Eyles Irwin (1751–1817), an East India Company official who spent much of his life in the British settlement of Fort St. George, Madras, was one of the earliest practitioners of anglophone belles lettres in the Indian subcontinent, and his writings predate the development of a robust culture of English-language literary composition in the colony by quite a few years. The scant scholarly attention he has received belies his importance as an anticipator of the momentous literary-historical processes that would transform India's public sphere in the 19th century. This essay offers a contextual reading of Saint Thomas's Mount (1774), his earliest extant poem, which is avowedly modelled on canonical English topographical poems like Alexander Pope's Windsor-Forest (1713) and makes use of a host of neoclassical conventions, but which also differs from them in terms of the kind of landscape that is represented (Irwin's is a tropical landscape, with abundant mangoes, palms, and Oriental fauna, unlike Pope's pleasant, idyllic British park). However, Irwin's target readership being chiefly metropolitan, he contends with the difficulty of highlighting India's irreducible foreignness while simultaneously trying to ensure that readers in London do not find the Oriental descriptions too alien, incredible, and unrelatable. The authorial strategies he adopts to navigate this difficulty constitute the focus of the first part of the essay. The second (and final) part seeks to shed light on his hybrid, hyphenated identity as an Indian-born Irish poet, and on his perception of himself as somehow fundamentally unlike those Britons who never ventured beyond the geographical confines of Europe, let alone setting down roots in places on the very fringes of the British empire. The affiliative bonds he forges with expatriate colonial officials living in and confronting the hardships of life in the monsoonal tropics mark him as a member of the steadily growing community of Anglo-Indians in the Indian subcontinent. While noting the shifting connotations of the term ‘Anglo-Indian’ in the 18th and 19th centuries, this essay will also examine the implications of identifying Irwin as a member of this initially amorphous but steadily growing community.

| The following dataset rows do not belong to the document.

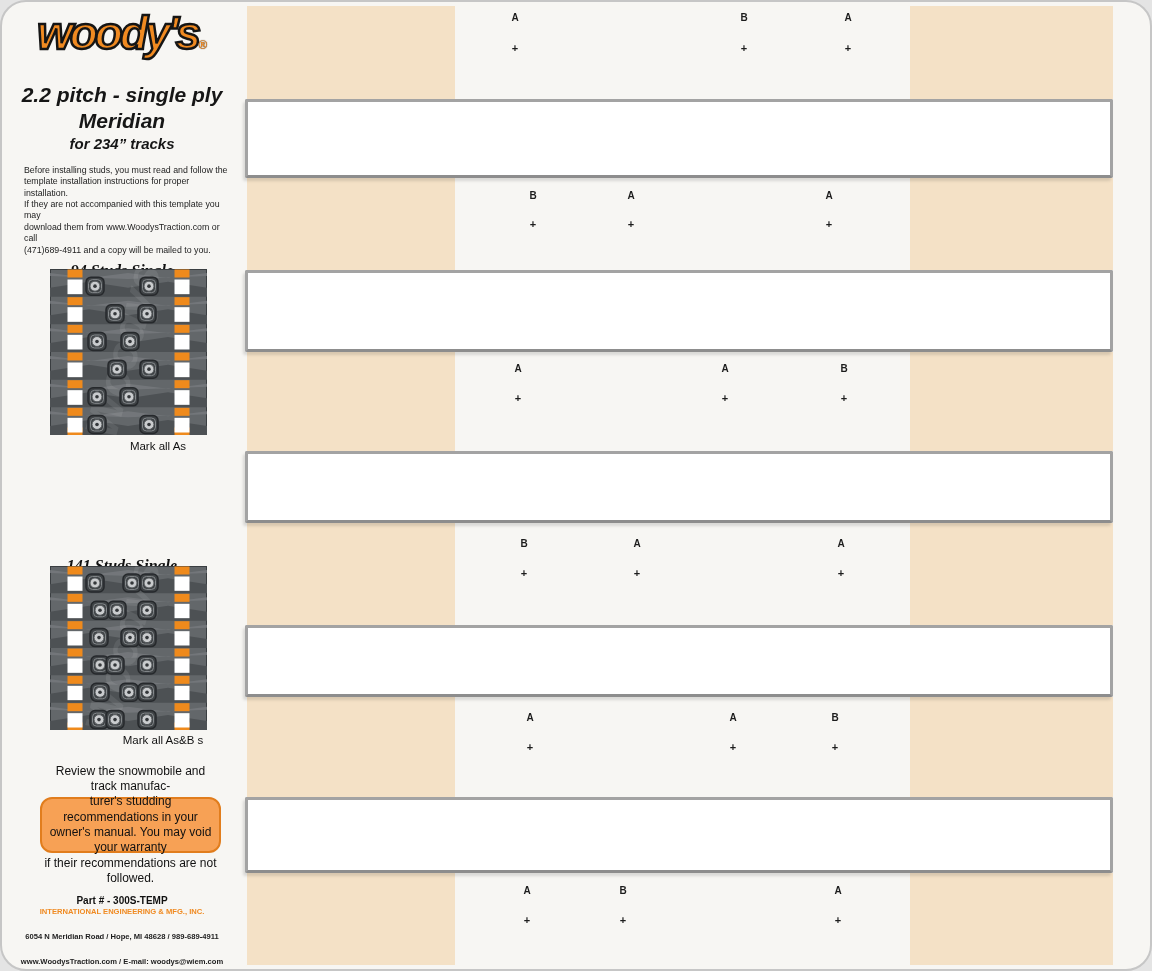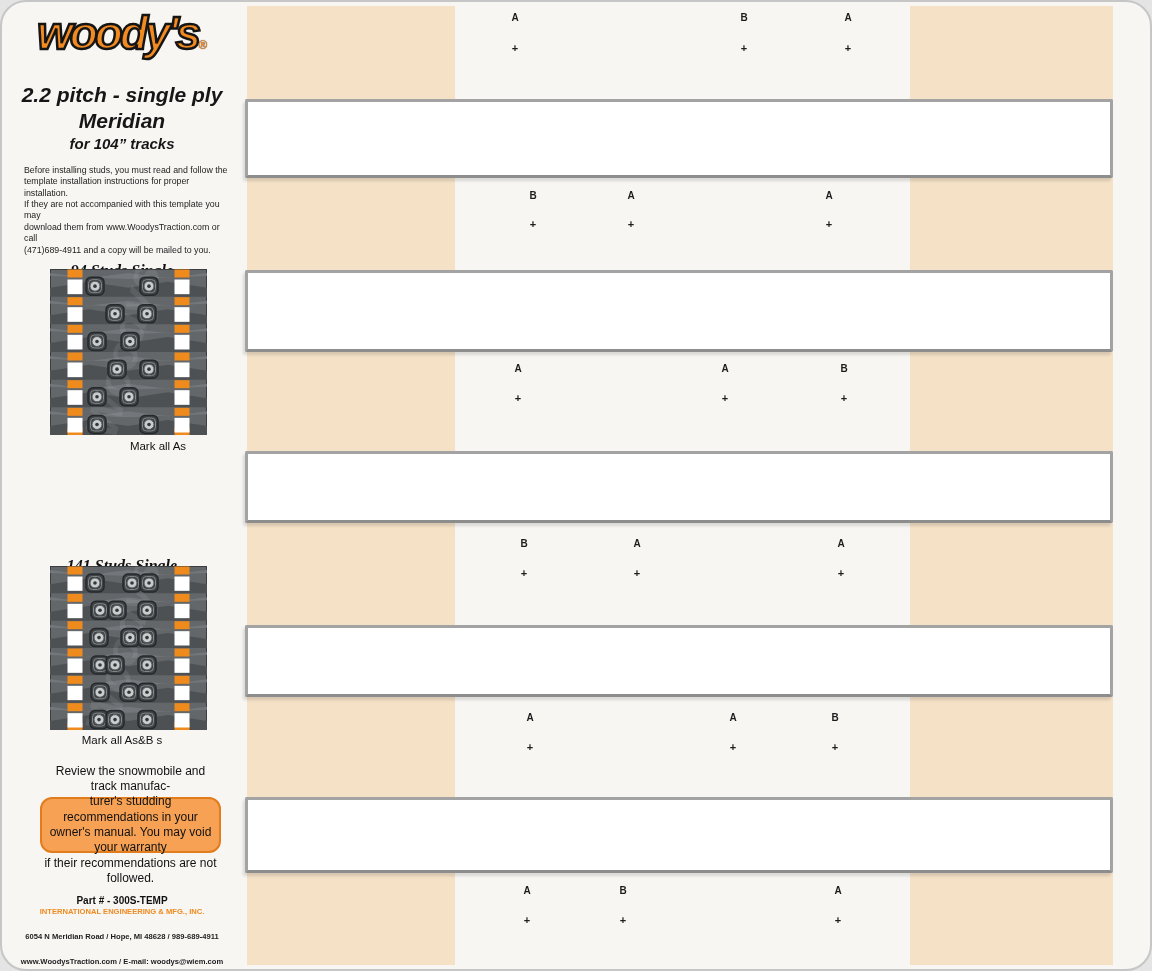"for 104” tracks" div.subtitle { text: 104 -> 234 }
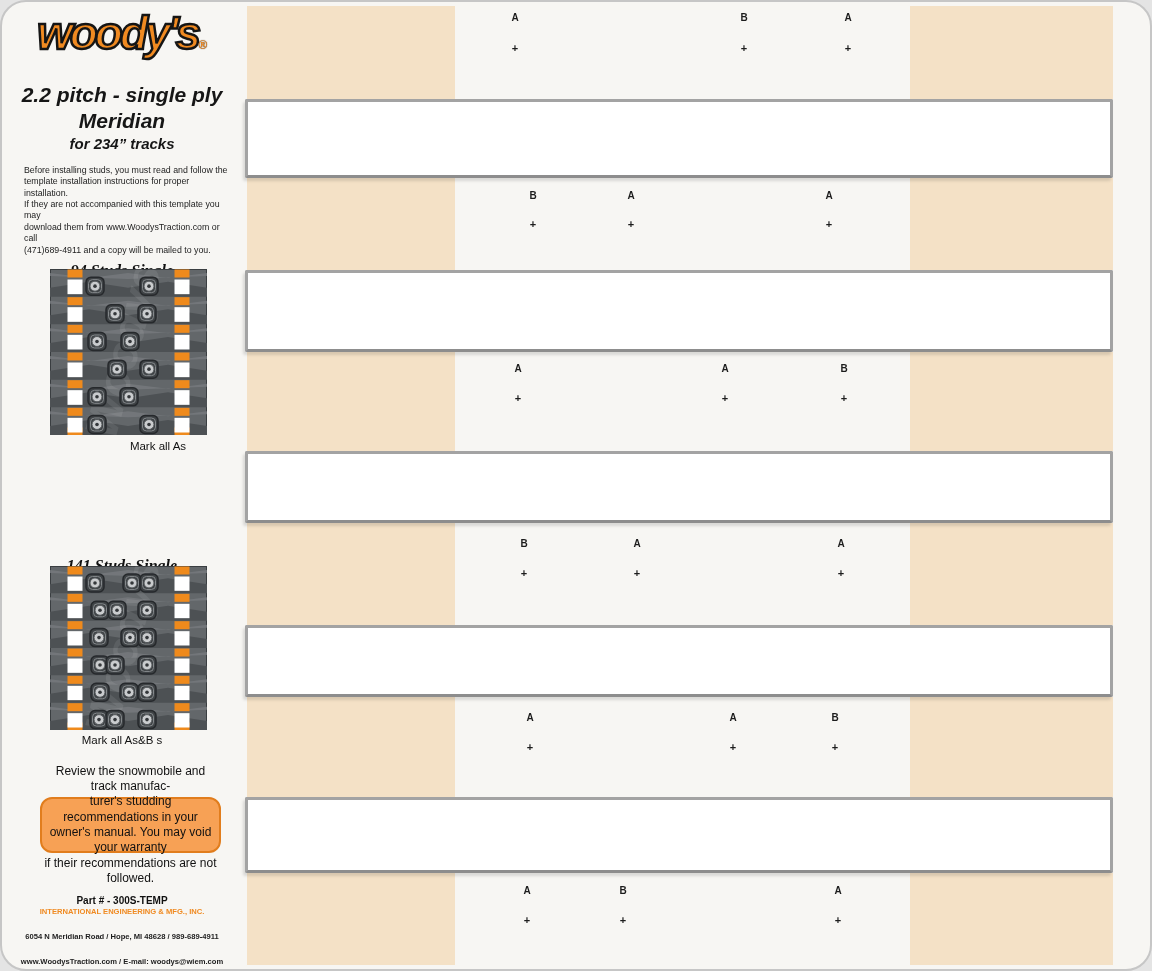"Mark all As&B s" .c141 { padding-left: none -> 41px }
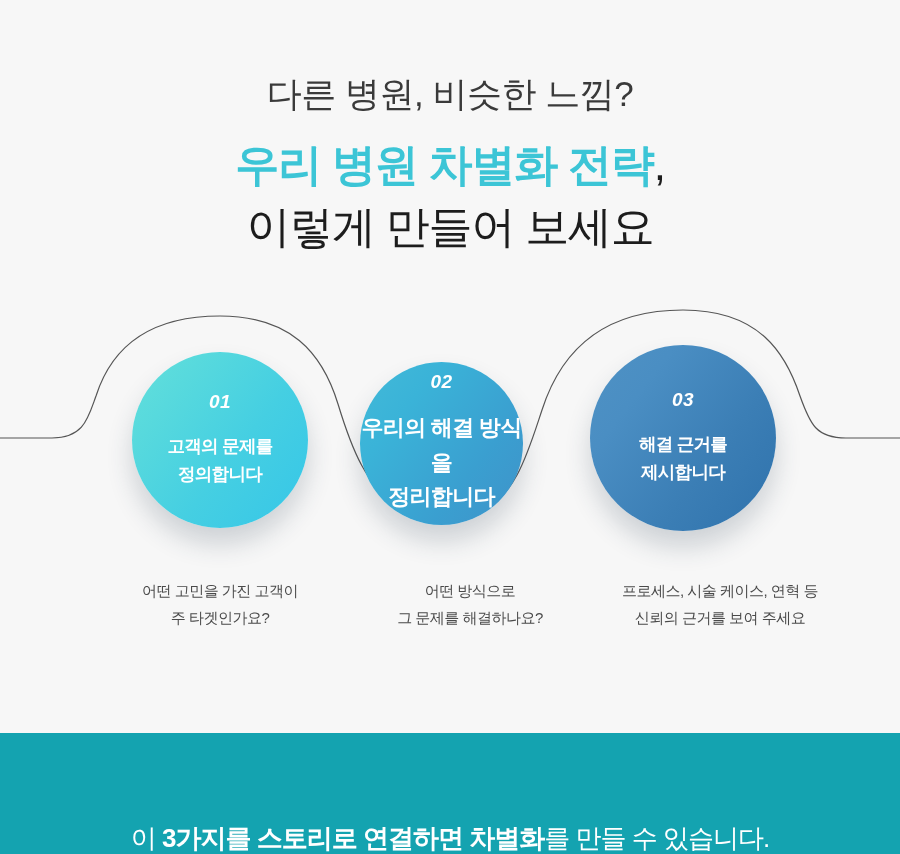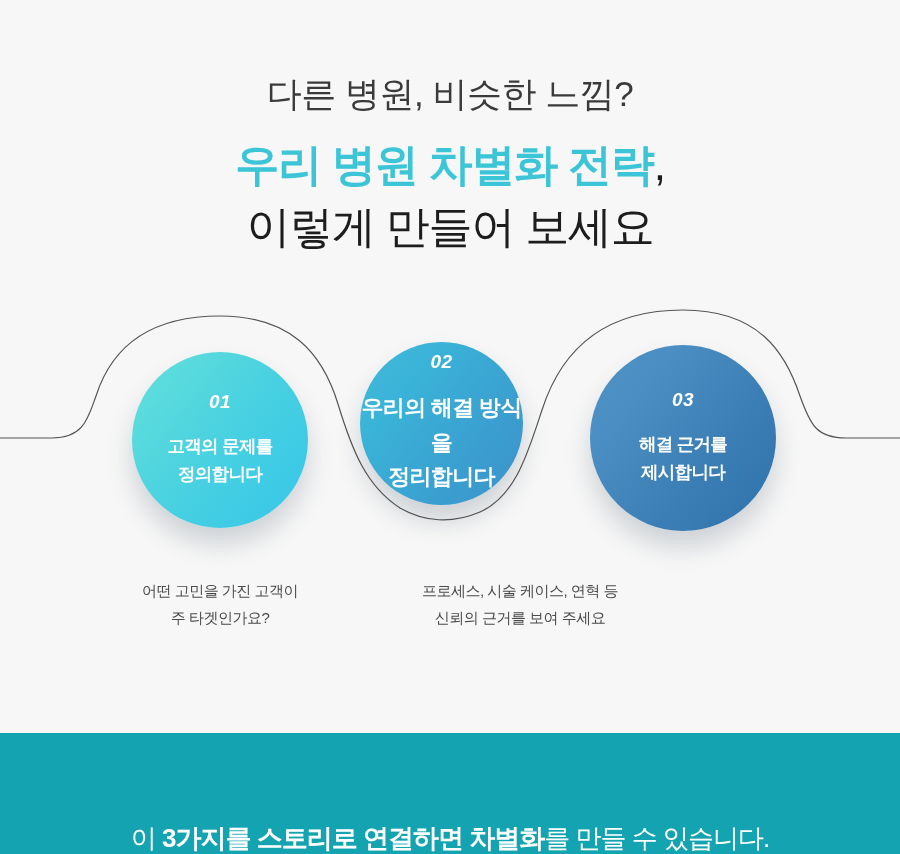"02" #circle-2 { top: 342px -> 362px }
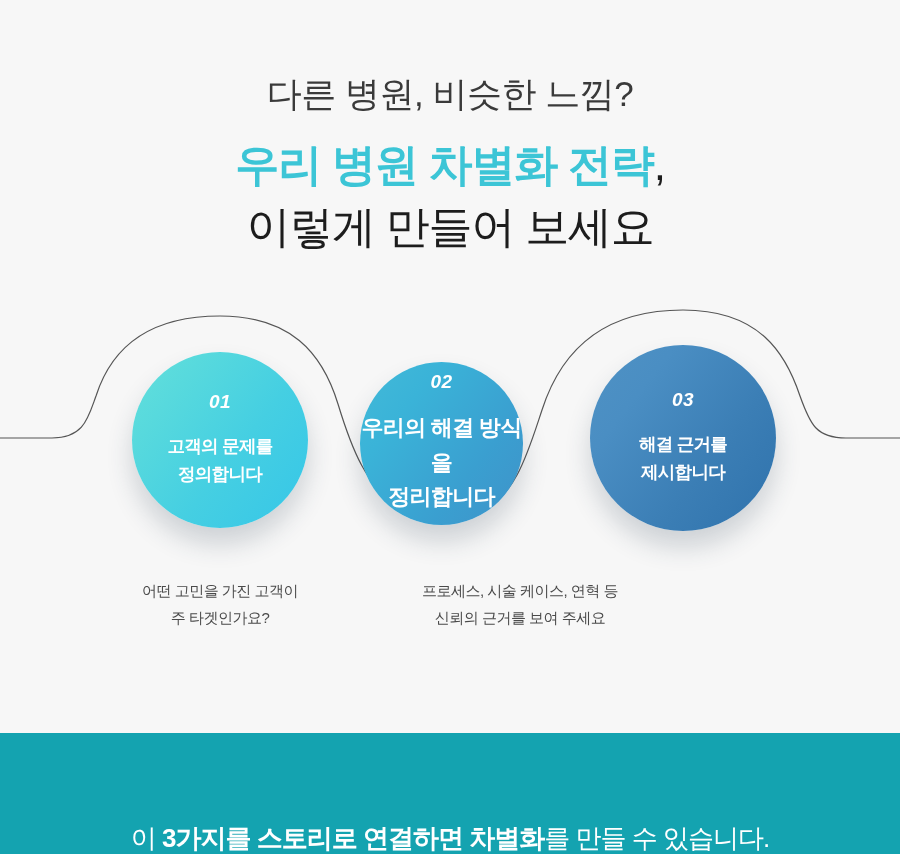"어떤 방식으로" div.caption { html: none -> <div>어떤 방식으로 그 문제를 해결하나요?</div> }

将阿卡迪亚引入 18 世纪的马德拉斯:埃尔斯-欧文的《圣托马斯山》中的接触区诗学与体裁政治
艾尔斯-欧文(Eyles Irwin,1751-1817 年)是东印度公司的一名官员,在马德拉斯圣乔治堡的英国定居点度过了他的大部分人生,他是印度次大陆最早的英语文学实践者之一,他的著作比殖民地英语文学创作文化的蓬勃发展还要早好几年。学术界对他的关注甚少,这掩盖了他作为 19 世纪改变印度公共领域的重大文学史进程的先行者的重要性。这篇文章对他现存最早的诗作《圣托马斯山》(Saint Thomas's Mount,1774 年)进行了背景解读,这首诗明显以亚历山大-波普(Alexander Pope)的《温莎森林》(Windsor-Forest,1713 年)等英国经典地形诗为蓝本,并使用了大量新古典主义惯例,但在所表现的风景类型方面也与它们有所不同(欧文的风景是热带风景,有丰富的芒果、棕榈树和东方动物,与波普的宜人、田园诗般的英国公园不同)。然而,欧文的目标读者群主要是大都市读者,他既要突出印度不可减弱的异国情调,又要确保伦敦的读者不会觉得东方的描述过于陌生、不可思议和难以亲近,这是他面临的难题。他为克服这一困难而采取的写作策略构成了文章第一部分的重点。第二部分(也是最后一部分)试图揭示他作为一名印度出生的爱尔兰诗人的混合连名身份,以及他认为自己在某种程度上与那些从未走出欧洲地理范围的英国人根本不同,更不用说在大英帝国边缘的地方扎根了。他与生活在季风性热带地区、面对艰苦生活的外籍殖民官员建立的联系,标志着他是印度次大陆不断壮大的英籍印度人群体中的一员。在注意到 "英裔印度人 "一词的内涵在 18 世纪和 19 世纪不断变化的同时,本文还将探讨将欧文认定为这一最初无定形但稳步发展的群体成员的意义。
本文章由计算机程序翻译,如有差异,请以英文原文为准。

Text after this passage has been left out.